Like almost everybody, I find now in my late 80s that when
names of politicians or authors of books come up in conversation, these names
usually escape me, at least for a time, only to bubble back into consciousness
hours or days later when the moment to drop them into conversation has long
passed. This suggests that a slow
chemical reaction rather than electrical impulses which are virtually
instantaneous, must be involved in memory storage and retrieval. Yet we know
that electrical impulses are involved in brain function, because we can record
and measure them by attaching electrodes to the skull and observing and
measuring the discharge of tiny electrical currents that take place when people
are thinking, using their brain to perform various types of intellectual
activity, or experience various emotions.
Going back to the distant past, when I was a school boy and
when I was a medical student, I had to learn innumerable facts but always,
always, I tried not to adopt rote
learning – that is, learning by memorizing without necessarily understanding.

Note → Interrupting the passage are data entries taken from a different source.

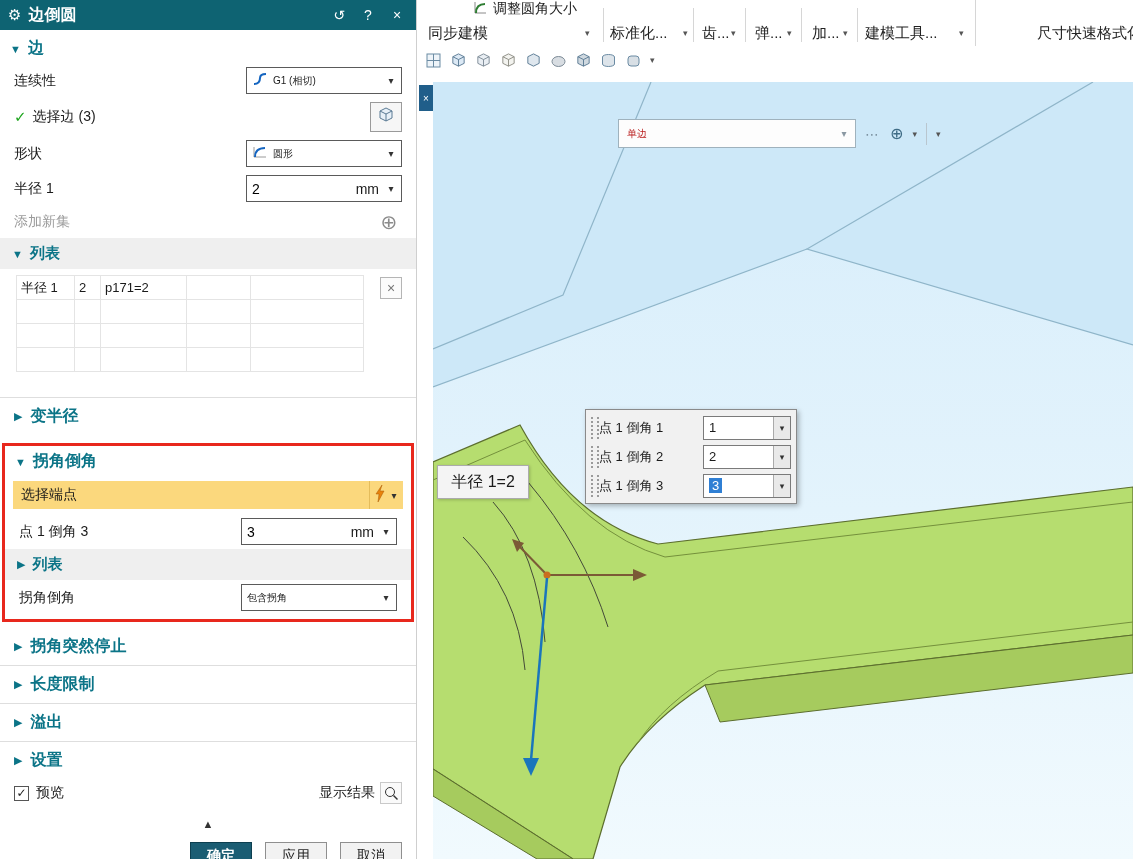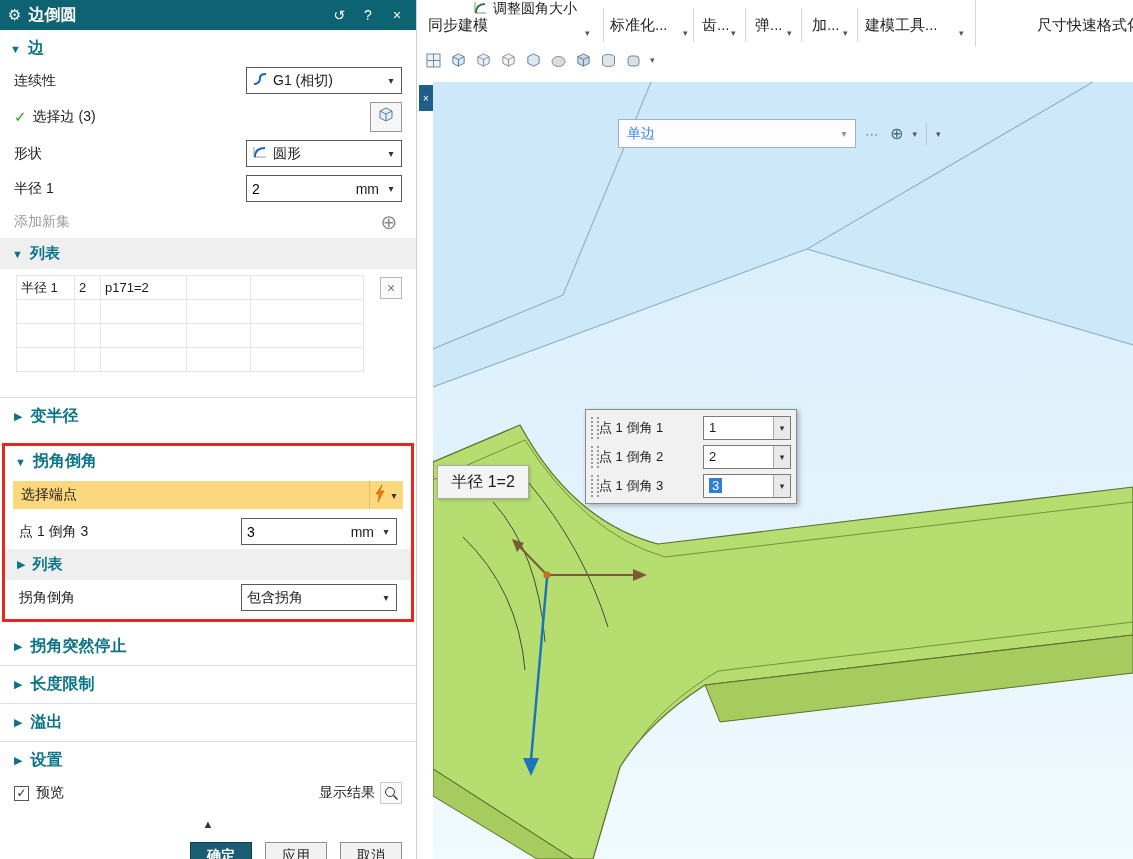--- a/index.html
+++ b/index.html
@@ -48,7 +48,7 @@
 
 .right{position:absolute;left:417px;top:0;width:716px;height:859px;background:#fff;}
 .rib-clip{position:absolute;left:56px;top:0;height:17px;display:flex;align-items:flex-start;gap:5px;font-size:14px;overflow:hidden;color:#222;}
-.rlabel{position:absolute;top:16px;font-size:15px;color:#222;white-space:nowrap;}
+.rlabel{position:absolute;top:24px;font-size:15px;color:#222;white-space:nowrap;}
 .rcaret{position:absolute;top:28px;font-size:9px;color:#555;}
 .vsep{position:absolute;top:8px;height:34px;width:1px;background:#d6d6d6;}
 .vsep.tall{top:0;height:46px;}

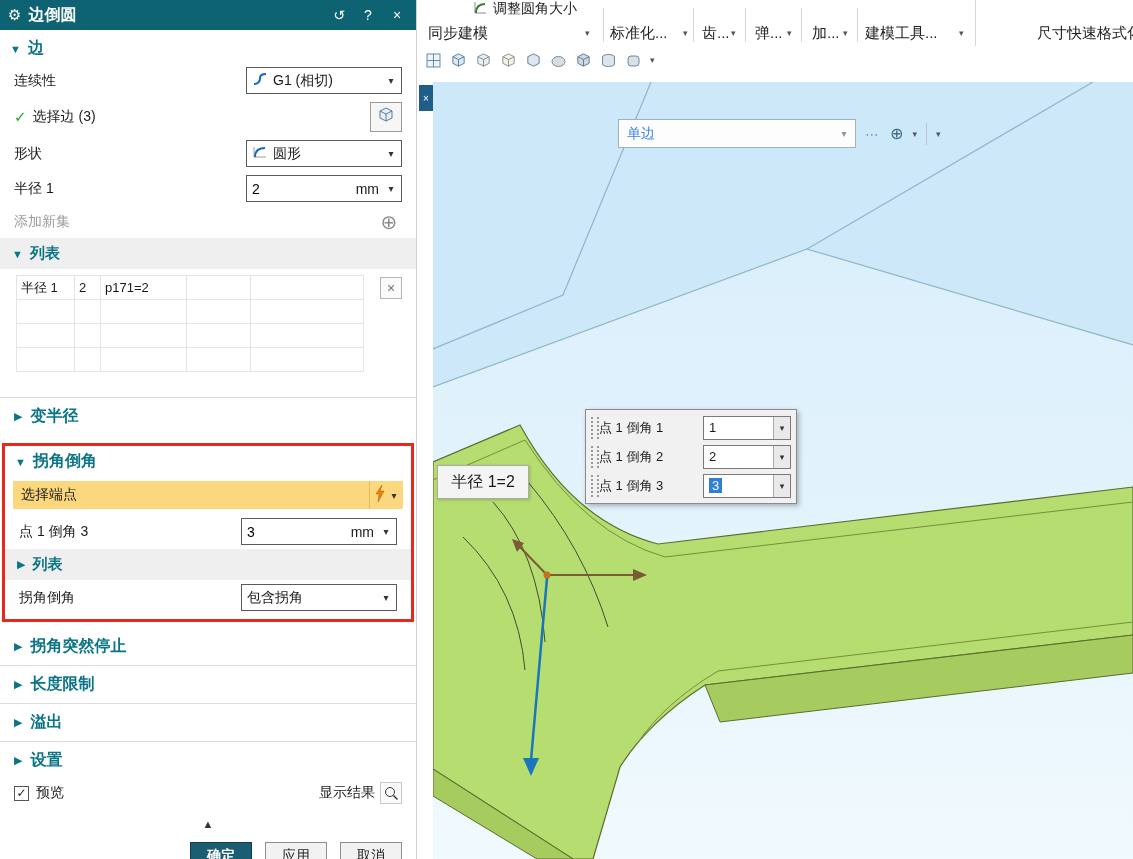--- a/index.html
+++ b/index.html
@@ -19,7 +19,7 @@
 .row-label.dim{color:#9b9b9b;}
 .check{color:#1ea51e;font-weight:bold;margin-right:6px;font-size:15px;}
 .combo,.unit-field{width:156px;height:27px;border:1px solid #5a5a5a;background:#fff;display:flex;align-items:center;padding:0 3px 0 5px;gap:5px;flex:0 0 auto;}
-.cval{flex:1;font-size:14px;white-space:nowrap;overflow:hidden;}
+.cval{flex:1;font-size:10px;white-space:nowrap;overflow:hidden;}
 .caret{font-size:10px;color:#333;width:14px;text-align:center;flex:0 0 auto;}
 .num{flex:1;border:0;outline:0;font-size:14px;font-family:inherit;min-width:0;width:40px;background:transparent;}
 .unit{font-size:14px;}

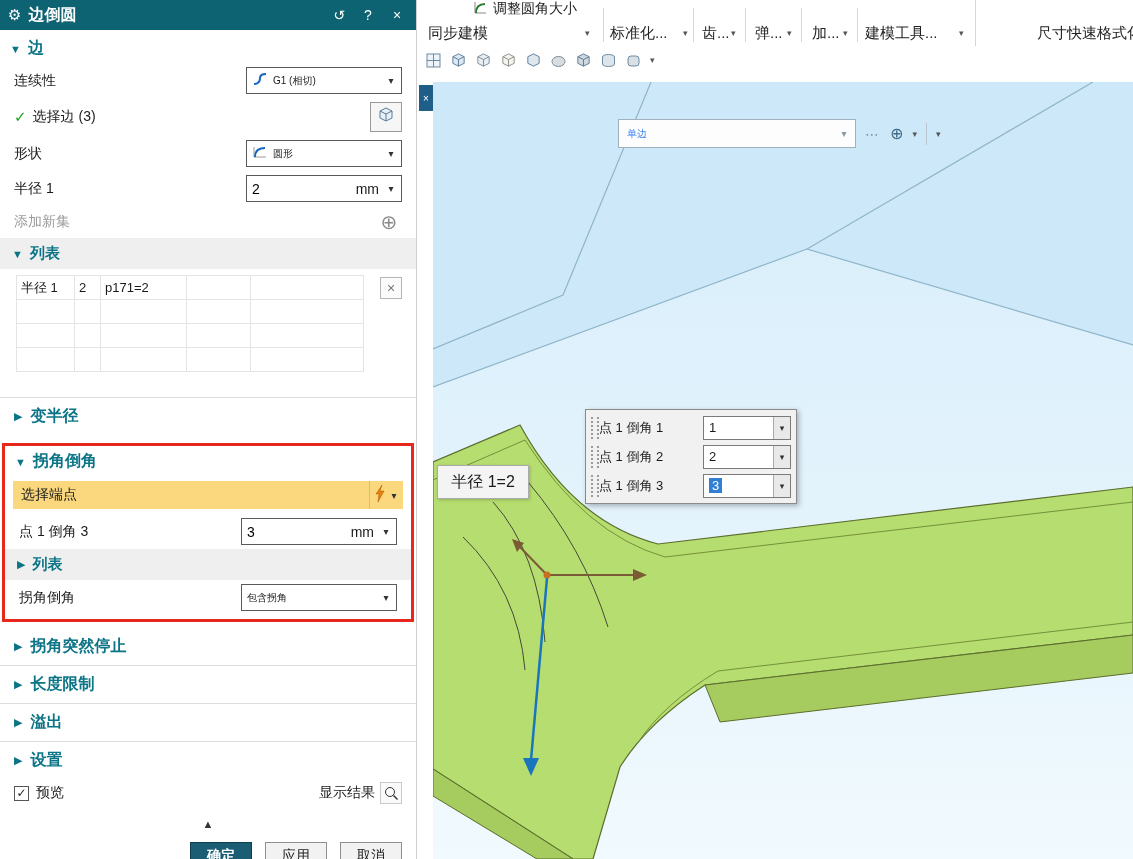--- a/index.html
+++ b/index.html
@@ -62,7 +62,7 @@
 svg.scene{position:absolute;left:0;top:0;}
 .sel-bar{position:absolute;left:185px;top:37px;display:flex;align-items:center;gap:9px;}
 .filter-combo{width:238px;height:29px;background:#fdfdfd;border:1px solid #9fb2bd;display:flex;align-items:center;padding:0 4px 0 8px;}
-.filter-combo .cval{color:#3b82f6;}
+.filter-combo .cval{color:#b91c1c;}
 .filter-combo .caret{color:#8a98a2;}
 .sb-ell{color:#7d93a2;font-size:14px;letter-spacing:2px;}
 .sb-ico{color:#3f6c86;font-size:16px;}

Very early in grade school, in Grade 1 or Grade 2, I can remember 80 years
later, that I tried consciously as we learnt the multiplication tables, to understand
why 2 x 2 = 4 and 12 x 12 = 144, not
just to memorize as we recited them in unison in class in a sing-song way I can
recall as clearly as if it were yesterday. I’m told we use a different part of
the brain to reason things out, rather than memorizing them. Does the part of
the brain involved affect ability to remember?
In the six years of the medical course, we had to learn the vocabulary of medical practice, about 14,000 new technical terms, the equivalent of three modern
languages. Knowledge of Latin and Greek used to be a mandatory requirement for
admission to medical school until well after my father’s time in the 1920s,
because anatomical and pathological terminology are derived from these 2 classical languages.
It was no longer essential by my student days in 1944-49, but it helped that
I’d taken Latin to Intermediate level: I understood words like anterior, posterior,
ventral, dorsal, and why the mitral and tricuspid valves are so named. But
daily use that led to familiarity was how I learnt the languages of
biochemistry, physiology, pathology, and the clinical names for many diseases
and the symptoms they cause. Many of my classmates swotted for exams by
memorizing vast arrays of facts – by using mnemonics or rote learning – but I
never did that. I studied by trying to reason things out. Many of my classmates
learnt by rote that some conditions, such as chronic lung infections and
congenital heart disease that deprives the extremities of oxygenated blood,
cause the ends of fingers to swell like drumsticks. I tried to learn by reasoning out why this happened (the explanation is
far from straightforward). Nevertheless, whether memorizing vast numbers of
facts or trying to use reason and logic, successful passage through medical
school demands prodigious feats of memory. And that’s just the beginning:
staying abreast of the rapidly advancing frontiers of medical science requires
never-ending surveillance of medical journals, regular and frequent attendance
at formal courses of continuing medical education, and, of course, remembering
this newly acquired knowledge.
More than this I can’t say with any confidence. I know if I
consulted Google or Wikipedia I would learn more about how memory works. But
I’m not writing a scholarly monograph, merely my memoirs. These memoirs are all
about things I remember from a long, most enjoyable, and very interesting
life. It’s not for me to say more than I have said here, about how or why I
remember the assortment of facts and episodes I’ve reported here.